F5 BIG-IP (AFM) and BIG-IP (IPS) are vulnerable to a denial of service, caused by improper input validation. By sending specially crafted traffic patterns, a remote attacker could exploit this vulnerability to cause a Traffic Management Microkernel (TMM) to restart and traffic disruption.

CVE-2024-23314 CVSS:7.5

F5 BIG-IP and BIG-IP Next SPK are vulnerable to a denial of service, caused by a flaw when HTTP/2 is configured. By sending a specially crafted request, a remote attacker could exploit this vulnerability to cause the Traffic Management Microkernel (TMM) to terminate.

CVE-2024-24989 CVSS:7.5

F5 NGINX Plus and NGINX Open Source are vulnerable to a denial of service, caused by a flaw in when configured to use the HTTP/3 QUIC module. By sending specially crafted requests, a remote attacker could exploit this vulnerability to cause NGINX worker processes to terminate.

CVE-2024-24990 CVSS:7.5

F5 NGINX Plus and NGINX Open Source are vulnerable to a denial of service, caused by a flaw when configured to use the HTTP/3 QUIC module.
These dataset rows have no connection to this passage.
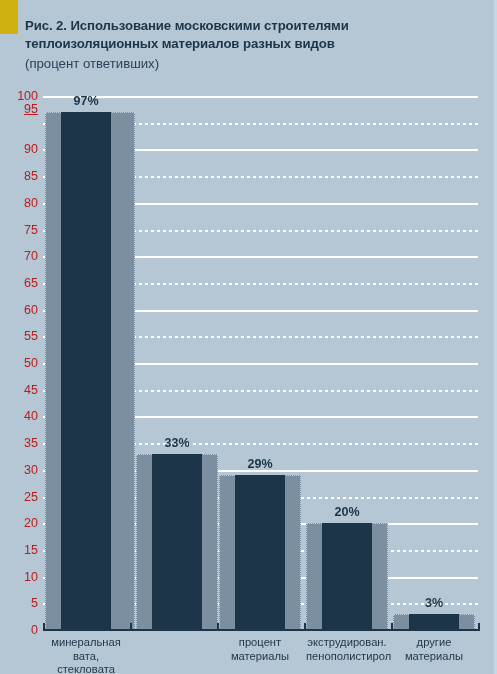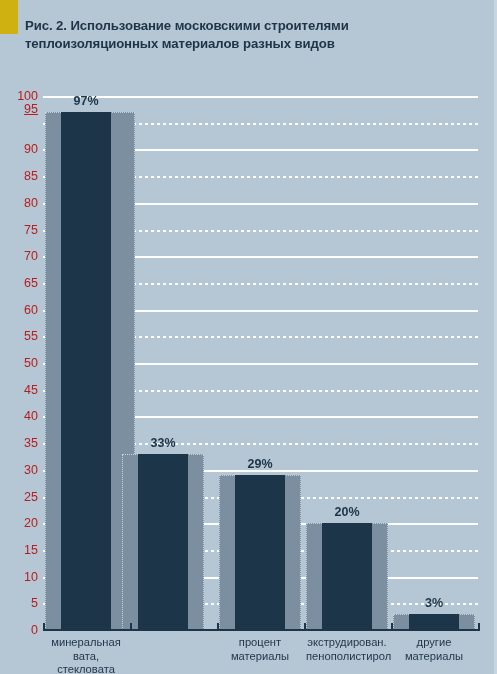"(процент ответивших)" div { html: none -> <div>(процент ответивших)</div> }
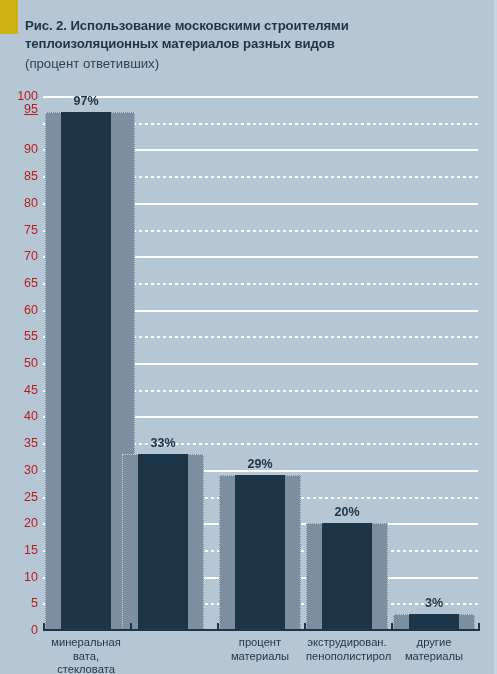"33%" div.cat-col { left: 79px -> 93px }
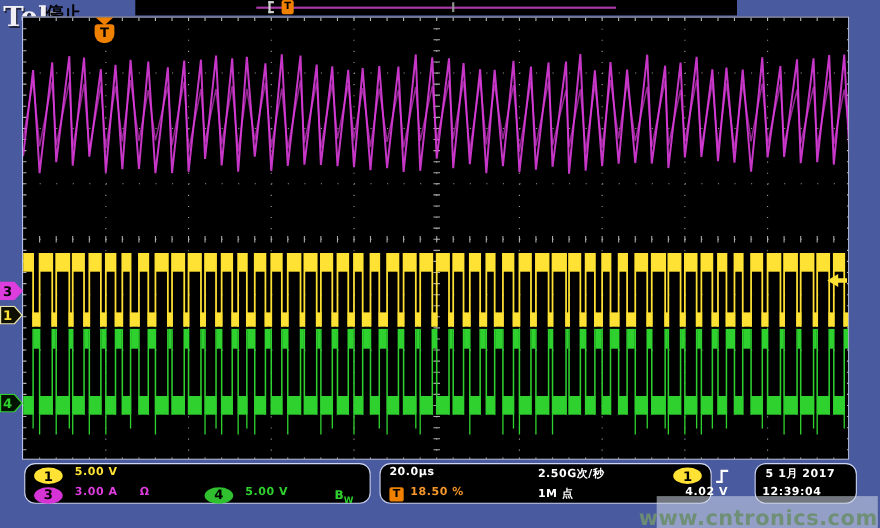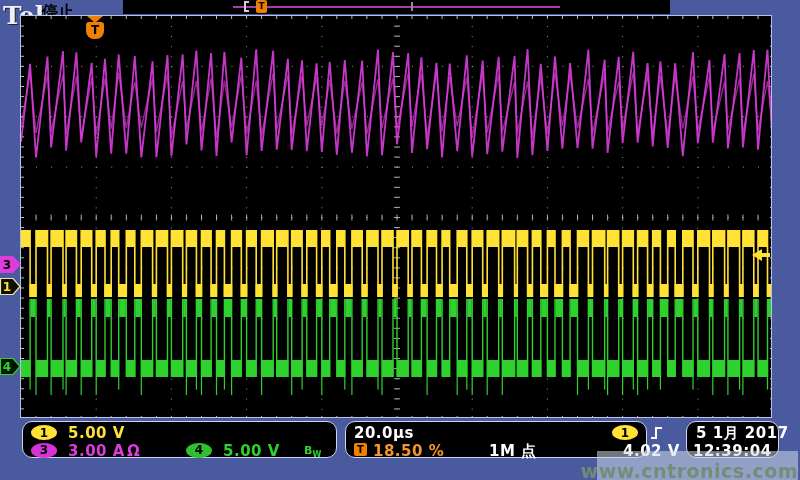"5.00 V" .readout { font-size: 15px -> 10px }
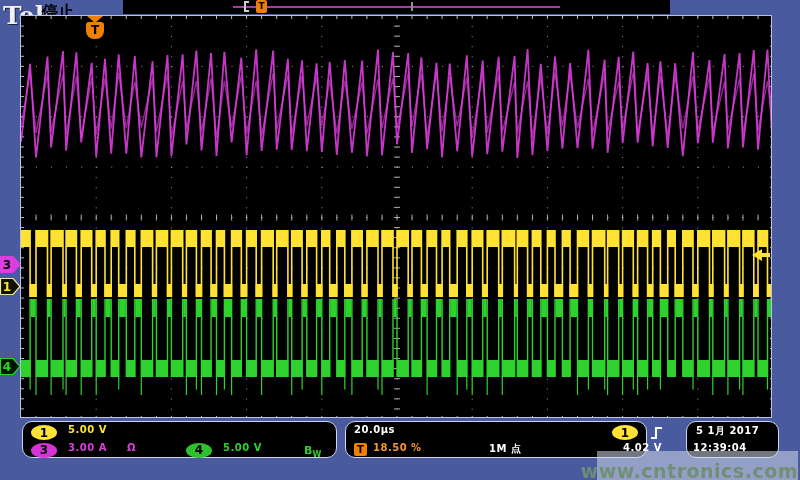"2.50G次/秒" div.readout { html: none -> <div>2.50G次/秒</div> }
By sending specially crafted requests, a remote attacker could exploit this vulnerability to cause NGINX worker processes to terminate.

CVE-2024-22389 CVSS:7.2

F5 BIG-IP could allow a remote authenticated attacker to bypass security restrictions, caused by a flaw when deployed in high availability (HA) and an iControl REST API token is updated. By sending a specially crafted request, an attacker could exploit this vulnerability to use deleted or updated API tokens on the peer device until they expire.